Dan L Duncan Comprehensive Cancer Center, Baylor College of Medicine, Houston, TX, U.S.A.
Anticancer Res. 2022 Dec;42(12):5673-5684. doi: 10.21873/anticanres.16076.
BACKGROUND/AIM: Chimeric antigen receptor (CAR) T cells with tumor specificity are being increasingly investigated. Phase I trials are the first step of testing for safety of novel CAR-T therapy to determine the maximum tolerated dose (MTD). Several dose escalation methods have been developed over time including rule-based, model-based, and model-assisted designs. The goal of this project is to overview the phase I designs used in current CAR-T trials.

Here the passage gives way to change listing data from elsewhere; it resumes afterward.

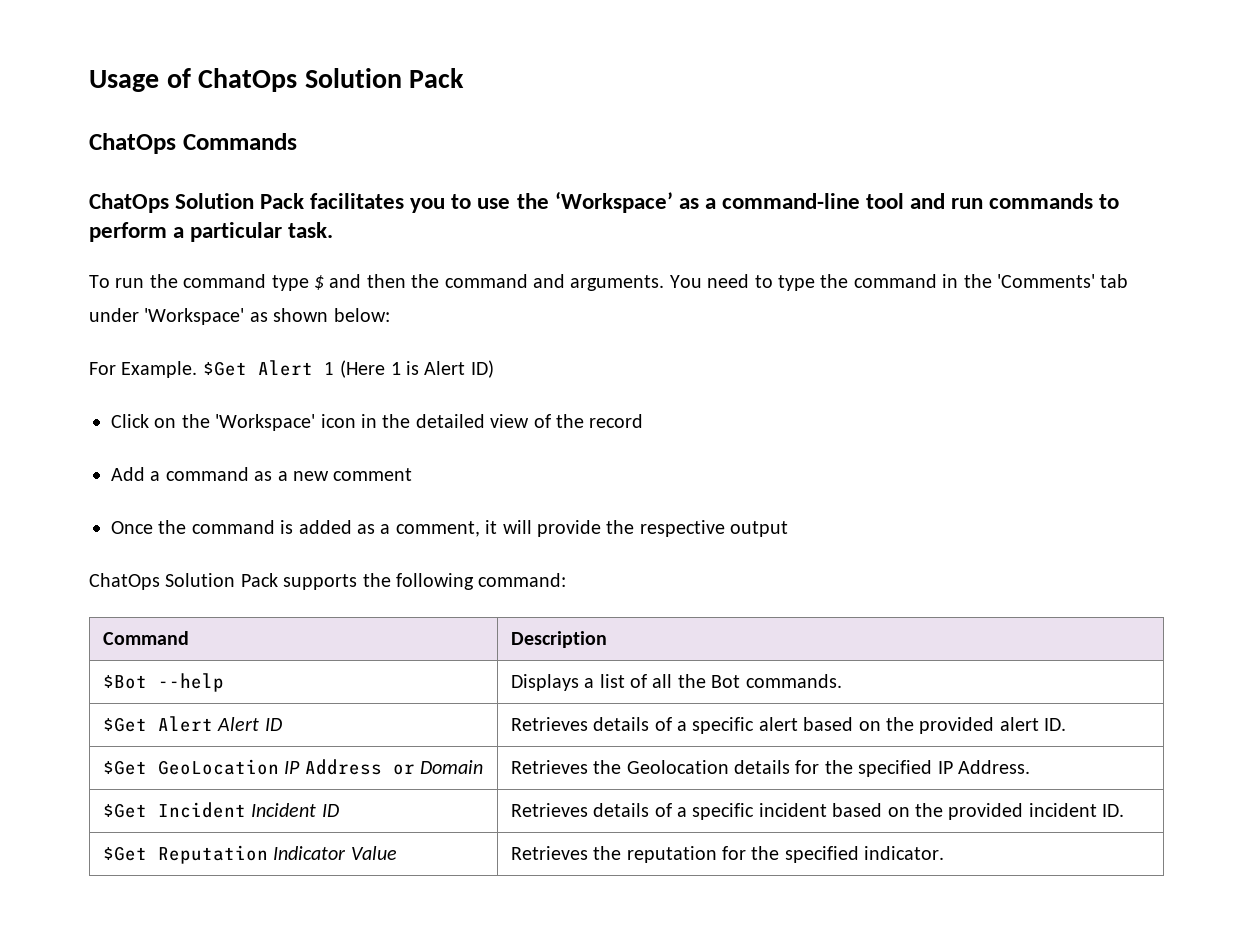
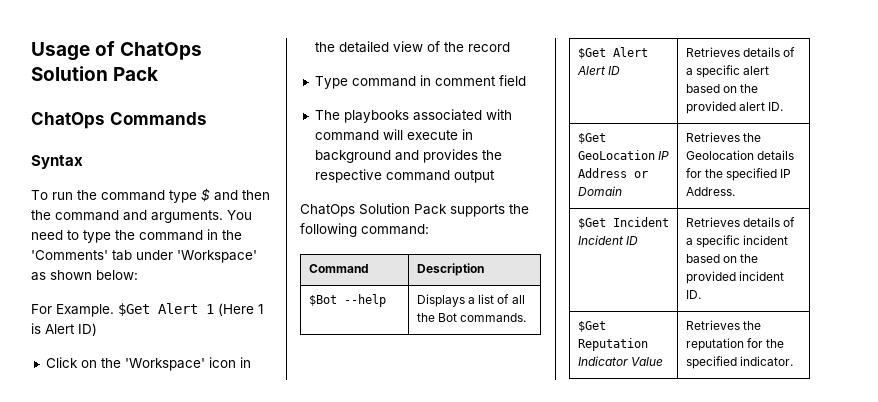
[89,192,1120,213] [89,222,334,242] ChatOps Solution Pack facilitates you to use the ‘Workspace’ as a command-line tool and run commands to perform a particular task. -> [31,155,83,169] Syntax
[111,467,413,481] [111,520,601,537] Add a command as a new comment // Once the command is added as a comment, it will provide -> [314,75,526,89] [314,109,512,123] [314,129,473,141] [314,149,478,163] Type command in comment field // The playbooks associated with command will execute in background and provides
(725, 528) none -> [385,170,450,181] command

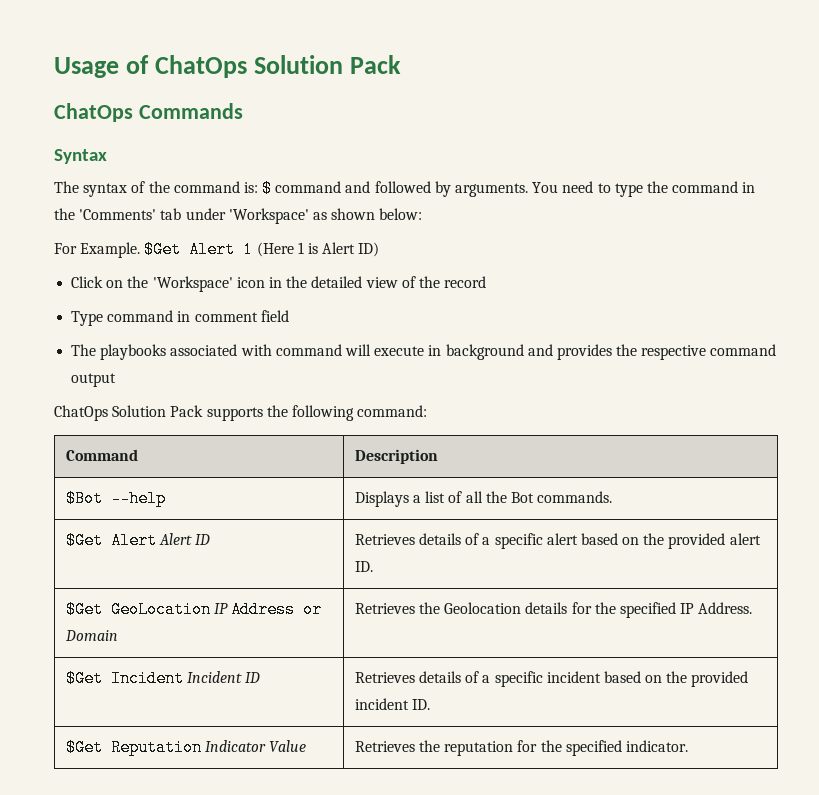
[31,188,270,203] [31,210,147,221] To run the command type $ and then the command and -> [54,180,451,197] The syntax of the command is: $ command and followed by

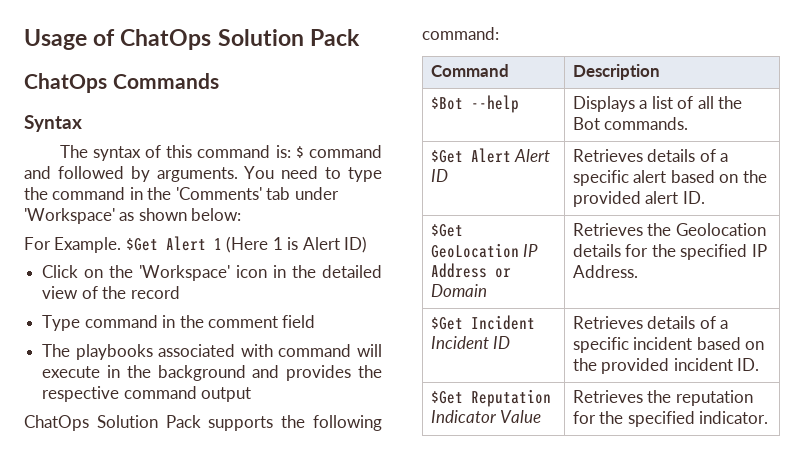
[148,181,170,193] the -> [166,145,193,158] this
(191, 316) none -> [179,315,204,328] the
(442, 350) none -> [126,365,151,378] the

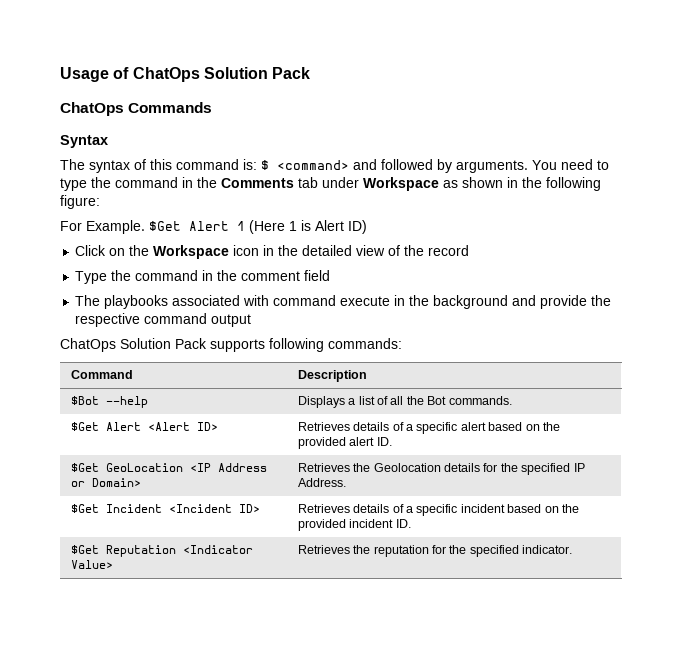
[309,145,382,158] command -> [277,160,349,170] <command>
[175,187,262,200] 'Comments' -> [221,178,294,188] Comments
[24,208,115,224] 'Workspace' -> [363,177,439,191] Workspace
[191,208,242,221] below: -> [507,177,601,191] [60,195,100,209] in the following figure:
[139,265,231,281] 'Workspace' -> [153,245,230,259] Workspace
(81, 323) none -> [111,270,132,281] the
[357,344,383,357] will -> (337, 300) none
[286,365,352,381] provides -> [540,295,588,309] provide
[281,415,383,431] [422,27,499,40] the following command: -> [269,338,402,352] following commands:
[514,149,551,162] [430,169,448,182] Alert ID -> [147,422,218,431] <Alert ID>
[523,244,539,257] IP -> [189,463,211,472] <IP
[430,284,487,297] Domain -> [91,478,141,487] Domain>
[430,336,511,349] Incident ID -> [168,504,260,513] <Incident ID>
[430,410,542,423] Indicator Value -> [182,545,253,554] [70,560,113,569] <Indicator Value>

We searched PubMed for peer-reviewed literature published between January 1, 2015 and December 31, 2021. The search was limited to human studies in the English language using the keywords "CAR-T phase I", "clinical trials", and "full text".
One hundred nine papers with at least partial phase I components were included for analysis. 31.2% of the trials used the traditional 3+3 or a variation of said design, and 60.6% did not mention the dose escalation design. The majority of the manuscripts (59.6%) did not report cohort size while 19.3% did not specify the timing of evaluation. Although most of the studies were registered with CT.gov, only 33.9% had any results submitted or posted to CT.gov These trends persisted even in manuscripts published in journals with high impact factors.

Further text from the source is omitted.